Methodology for evaluating SWS

Below follows a summary of the SWS-Challenge approach which is based on a first contribution by Charles Petrie and was later updated to reflect that state of discussion in the W3C SWS Testbed Incubator Group.

Proposal for a SWSC Methodology: Over the last two years and 5 workshops of the Semantic Web Services Challenge, we, as a community, have discussed and experimented with the best way to evaluate technologies for the mediation, discovery, and composition of web services.

The "Semantic" in the initiative title refers to the hypothesis that if more of the problem and solution semantics are made declarative and machine-readable, then programmer productivity for correct programs can be improved. SWSC workshop participants are expected, but not required, to formalize aspects of the SWSC scenarios in order to increase programmer productivity. Formulations should be shared and we hope that more successful ones will be re-used by other participants, which results in an informal measure of semantic success. Formalizations include annotations to more fully describe the web services in the scenarios as well as the problem domain.

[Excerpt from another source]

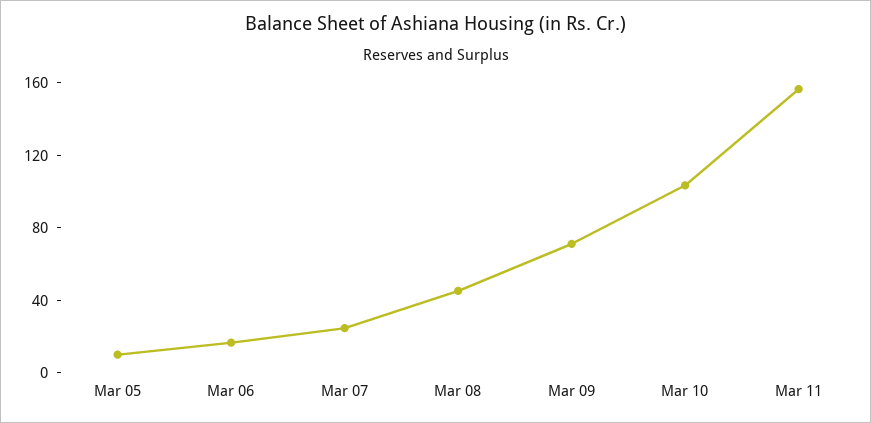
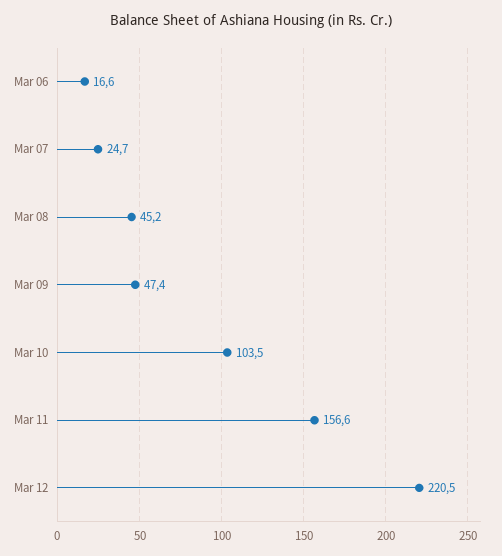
Mar 05: 10 -> none
Mar 09: 70 -> 47.4
Mar 12: none -> 220.5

One of the important goals of the SWSC is to develop a common understanding of the various technologies fielded in the workshops. So far, the approaches range from conventional programming techniques with purely implicit semantics, to software engineering techniques for modeling the domain in order to more easily develop application, to partial use of restricted logics, to full semantics annotating the web services.

Goals of the SWSC Initiative

The SWSC Initiative pursues three related goals:

  1. We try to promote a scientific understanding for the differences and tradeoffs of the various approaches to solve the SWSC problem scenarios. By comparing different implemented solutions to the same set of problems we are able to mutually learn about each other's technology.
  2. Based on an increasing set of problem scenarios we assess the functional coverage of different approaches and certify the extend to which approaches actually solved particular problems. This way we provide a certification of the capabilities of particular technologies.
  3. Uderstanding that all of the approaches are Turing complete, we try to to evaluate and compare the level of effort involved in solving particular problems. We investigate the basic assumption of Semantic Web Services that an increased usage of formal, declarative semantics will ultimately allow to build more flexible solutions whose adaptation to changes in the underlying problem scenarios require less effort and programming time compared to traditional programming approaches.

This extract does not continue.